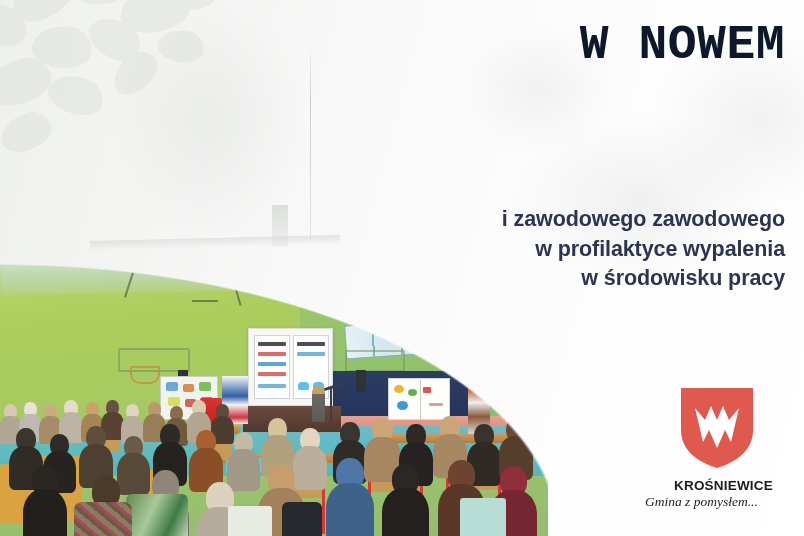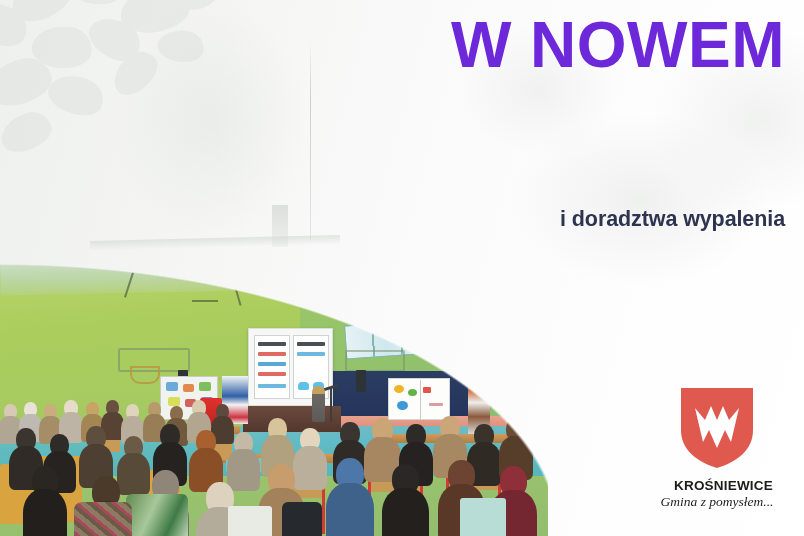--- a/index.html
+++ b/index.html
@@ -189,26 +189,26 @@
   }
   .title-1{
     font-family:"Liberation Serif", serif;
     font-weight:700;
     font-size:48px;
     line-height:54px;
     letter-spacing:.5px;
     color:#d5173f;
   }
   .title-2{
-    font-family:Liberation Sans, sans-serif;
+    font-family:Liberation Mono, monospace;
     font-weight:700;
-    font-size:64px;
+    font-size:48px;
     line-height:54px;
     letter-spacing:.5px;
-    color:#6d28d9;
+    color:#0f172a;
   }
 
   .quote-block{
     position:absolute; right:19px; top:205px; width:400px; text-align:right;
     font-family:"Liberation Sans", sans-serif;
     font-weight:700;
     font-size:21.5px;
     line-height:29.5px;
     color:#2e3450;
     letter-spacing:-.1px;
@@ -226,21 +226,21 @@
     position:absolute; left:0; top:92px; width:150px;
     text-align:left;
     font-family:"Liberation Sans", sans-serif;
     font-weight:700; font-size:13.5px; letter-spacing:.2px;
     color:#1d1d1b;
     padding-left:2px;
     margin-left:27px;
   }
   .logo-tag{
     position:absolute; left:0; top:108px; width:150px;
-    text-align:center;
+    text-align:left;
     font-family:"Liberation Serif", serif;
     font-style:italic; font-size:13.5px;
     color:#1d1d1b;
     padding-right:6px;
   }
 </style>
 </head>
 <body>
 
 <div class="poster">
@@ -394,21 +394,23 @@
       <div style="position:absolute;left:282px;top:244px;width:40px;height:40px;background:#26292e;border-radius:6px;"></div>
       <div style="position:absolute;left:460px;top:240px;width:46px;height:42px;background:#b8ddd6;border-radius:3px;"></div>
     </div>
   </div>
 
   <div class="title-block">
     <div class="title-2">W NOWEM</div>
   </div>
 
   <div class="quote-block">
-    <span class="quote-line">i doradztwa wypalenia</span>
+    <span class="quote-line">i zawodowego zawodowego</span>
+    <span class="quote-line">w profilaktyce wypalenia</span>
+    <span class="quote-line">w środowisku pracy</span>
   </div>
 
   <div class="logo">
     <div class="shield-wrap">
       <svg viewBox="0 0 76 84" width="76" height="84" aria-hidden="true">
         <path d="M2 2 H74 V44 C74 64 58 76 38 82 C18 76 2 64 2 44 Z" fill="#e0594f"></path>
         <path d="M16 22 L24 56 L30 44 L38 62 L46 44 L52 56 L60 22
                  L50 34 L44 20 L38 34 L32 20 L26 34 Z" fill="#ffffff"></path>
       </svg>
     </div>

Exercise aim:
Set down the records again verbatim, with no pictures.

Task answer:
--- a/index.html
+++ b/index.html
@@ -189,26 +189,26 @@
   }
   .title-1{
     font-family:"Liberation Serif", serif;
     font-weight:700;
     font-size:48px;
     line-height:54px;
     letter-spacing:.5px;
     color:#d5173f;
   }
   .title-2{
-    font-family:Liberation Sans, sans-serif;
+    font-family:Liberation Mono, monospace;
     font-weight:700;
-    font-size:64px;
+    font-size:48px;
     line-height:54px;
     letter-spacing:.5px;
-    color:#6d28d9;
+    color:#0f172a;
   }
 
   .quote-block{
     position:absolute; right:19px; top:205px; width:400px; text-align:right;
     font-family:"Liberation Sans", sans-serif;
     font-weight:700;
     font-size:21.5px;
     line-height:29.5px;
     color:#2e3450;
     letter-spacing:-.1px;
@@ -226,21 +226,21 @@
     position:absolute; left:0; top:92px; width:150px;
     text-align:left;
     font-family:"Liberation Sans", sans-serif;
     font-weight:700; font-size:13.5px; letter-spacing:.2px;
     color:#1d1d1b;
     padding-left:2px;
     margin-left:27px;
   }
   .logo-tag{
     position:absolute; left:0; top:108px; width:150px;
-    text-align:center;
+    text-align:left;
     font-family:"Liberation Serif", serif;
     font-style:italic; font-size:13.5px;
     color:#1d1d1b;
     padding-right:6px;
   }
 </style>
 </head>
 <body>
 
 <div class="poster">
@@ -394,21 +394,23 @@
       <div style="position:absolute;left:282px;top:244px;width:40px;height:40px;background:#26292e;border-radius:6px;"></div>
       <div style="position:absolute;left:460px;top:240px;width:46px;height:42px;background:#b8ddd6;border-radius:3px;"></div>
     </div>
   </div>
 
   <div class="title-block">
     <div class="title-2">W NOWEM</div>
   </div>
 
   <div class="quote-block">
-    <span class="quote-line">i doradztwa wypalenia</span>
+    <span class="quote-line">i zawodowego zawodowego</span>
+    <span class="quote-line">w profilaktyce wypalenia</span>
+    <span class="quote-line">w środowisku pracy</span>
   </div>
 
   <div class="logo">
     <div class="shield-wrap">
       <svg viewBox="0 0 76 84" width="76" height="84" aria-hidden="true">
         <path d="M2 2 H74 V44 C74 64 58 76 38 82 C18 76 2 64 2 44 Z" fill="#e0594f"></path>
         <path d="M16 22 L24 56 L30 44 L38 62 L46 44 L52 56 L60 22
                  L50 34 L44 20 L38 34 L32 20 L26 34 Z" fill="#ffffff"></path>
       </svg>
     </div>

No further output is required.